Esses pensamentos não surgem do nada. Muitas vezes estão ligados a experiências precoces de rejeição, negligência emocional ou relações instáveis. O problema não é a necessidade de vínculo, mas quando o relacionamento vira a única fonte de calma, valor ou pertencimento.
A contribuição da TCC: pensamentos que mantêm o ciclo
A Terapia Cognitivo-Comportamental (TCC) nos ajuda a identificar crenças centrais comuns nesses casos, como:
-
“Só sou valioso(a) se alguém me escolher”
-
“Estar sozinho(a) significa fracasso”
-
“Preciso de outra pessoa para me completar”
Essas crenças alimentam comportamentos automáticos: tolerar relações pouco saudáveis, medo intenso do término ou iniciar novos vínculos rapidamente para evitar o desconforto emocional.
Quando o relacionamento termina, o sofrimento não vem apenas da perda do outro, mas do reencontro com pensamentos antigos e dolorosos sobre si mesmo(a).
ACT: e se o desconforto não for um inimigo?
A Terapia de Aceitação e Compromisso (ACT) nos convida a uma pergunta importante:
E se a solidão, o vazio ou a tristeza não precisassem ser eliminados imediatamente?
Em vez de lutar contra essas emoções ou anestesiá-las com um novo relacionamento, a ACT propõe abrir espaço para sentir, sem que isso defina quem a pessoa é ou o que ela precisa fazer.
Estar sozinho(a) pode doer — e ainda assim ser vivido com consciência, escolha e alinhamento com valores.
A pergunta deixa de ser “Como faço para parar de sentir isso?” e passa a ser:
“Que tipo de pessoa eu quero ser, mesmo sentindo isso?”
Autocompaixão: aprender a ser um lugar seguro para si
Na CFT, trabalhamos o desenvolvimento do sistema de afiliação e cuidado, ou seja, a capacidade de oferecer a si mesmo(a) acolhimento, compreensão e gentileza.
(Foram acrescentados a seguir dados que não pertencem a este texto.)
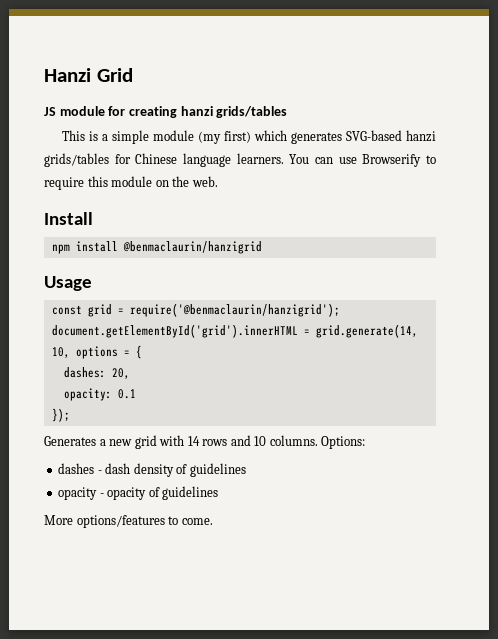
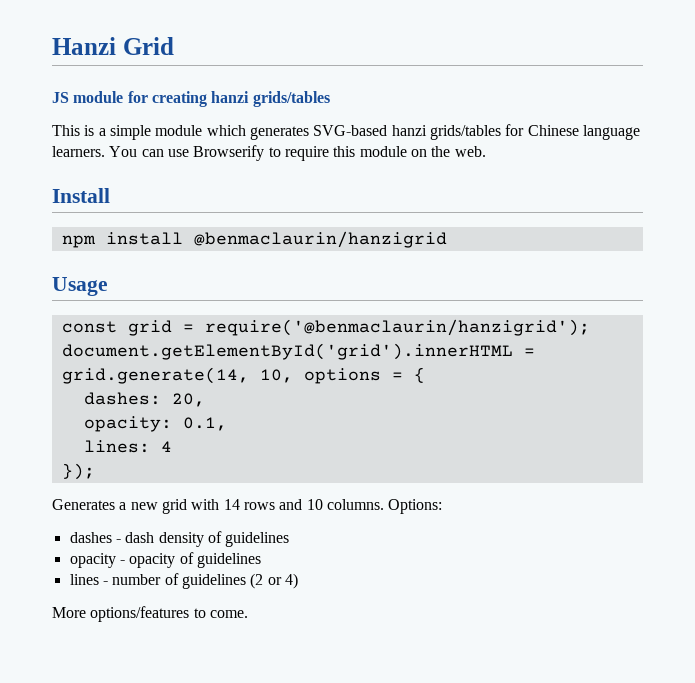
- This is a simple module (my first) which generates SVG-based hanzi grids/tables for Chinese language learners.
+ This is a simple module which generates SVG-based hanzi grids/tables for Chinese language learners.
- opacity: 0.1
+ opacity: 0.1,
+ lines: 4
+ lines - number of guidelines (2 or 4)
Para quem vive relacionamentos em sequência, muitas vezes falta algo essencial:
ser uma base segura para si.
Autocompaixão não é desistir de se relacionar. É aprender a dizer internamente:
“Está tudo bem sentir medo de ficar só. Eu estou aqui comigo.”
Quando essa relação interna começa a se fortalecer, os relacionamentos externos deixam de ser uma urgência e passam a ser escolhas.
Do “precisar” para o “querer”
Relacionamentos saudáveis não nascem da falta, mas da inteireza possível.
Isso não significa estar plenamente resolvido(a), mas não usar o outro como anestesia emocional.
Talvez o convite seja:
-
Pausar entre um relacionamento e outro
-
Olhar para os próprios padrões com curiosidade, não com culpa
-
Desenvolver recursos internos de cuidado e regulação emocional
Estar com alguém pode ser bonito.
Mas aprender a estar consigo mesmo(a) é transformador.
Se esse tema fez sentido para você, saiba que esses padrões podem ser compreendidos e trabalhados em psicoterapia, com respeito à história, ao ritmo e às emoções de cada pessoa.
💚 Cuidar da forma como nos relacionamos começa pela forma como nos relacionamos conosco.